All of this talk about lump charcoal doesn't mean that briquettes should be avoided. Natural lump certainly has some great benefits. It produces less ash, generally performs better, and has some unique flavors. However, it can be a rather irregular product. Briquettes, on the other hand, offer reliability by being uniform in shape, size, and consistency. It is common among BBQ Competition teams to use a mix of lump and briquettes in order to build a fire with the right balance of flavor, control, and duration.

John Wayne All Natural Briquettes are American made and are available in 8 lbs bags. These briquettes use corn starch as the binder and contain none of the petrochemicals found in other brands of briquettes. This charcoal is great for use with smaller outdoor cookers, afternoons in the park, and competition team rigs alike.

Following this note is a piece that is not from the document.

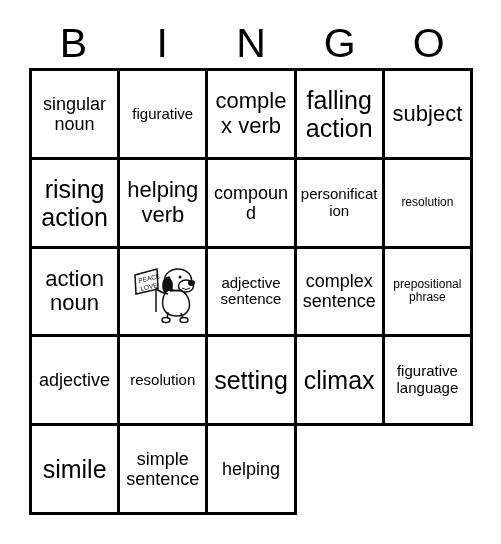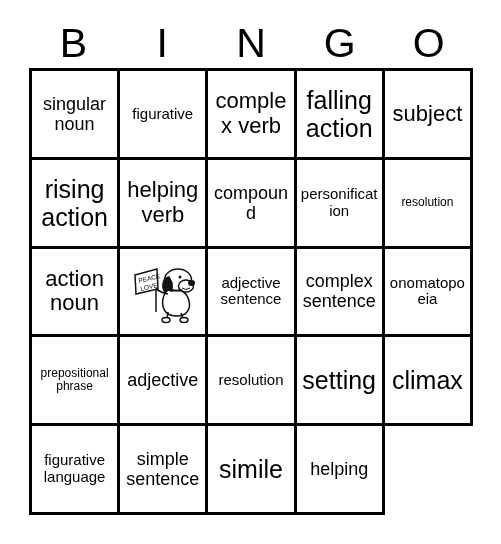"onomatopoeia" div.cell { html: <div> <span>onomatopoeia</span> </div> -> none }
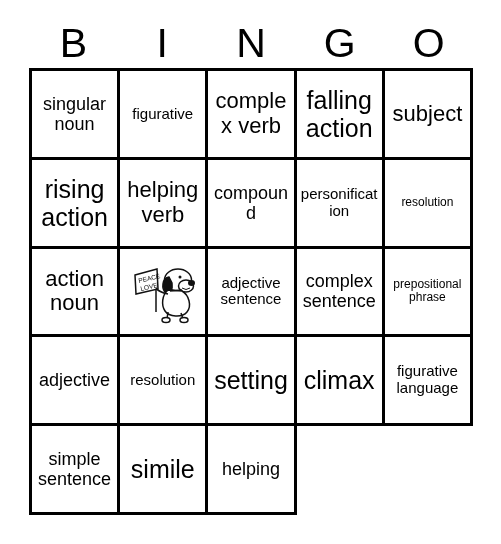"simple sentence" div.cell { order: before "simile" -> after "simile" }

Cooking with charcoal not only connects us with ancient ancestors, it unites the backyard gourmet with the Michelin Star chef. Developing your own methods and techniques is an added bonus to the results only charcoal can produce.

  • These few tips can make your Cooking with Fire experiences successful; Store charcoal in a cool, dry place. Avoid moisture, it will affect the performance. A Rubbermaid type bin works best.
  • No lighter fluid! Electric lighters, wax, sawdust firestarters, or newspaper fired charcoal chimneys are preferred.
  • Don't skimp. A common mistake is not fully loading the cooker. This will result in slow starts and general poor performance. Remember the lump charcoal easily re-lights so you won't be wasting any of this wonderful fuel.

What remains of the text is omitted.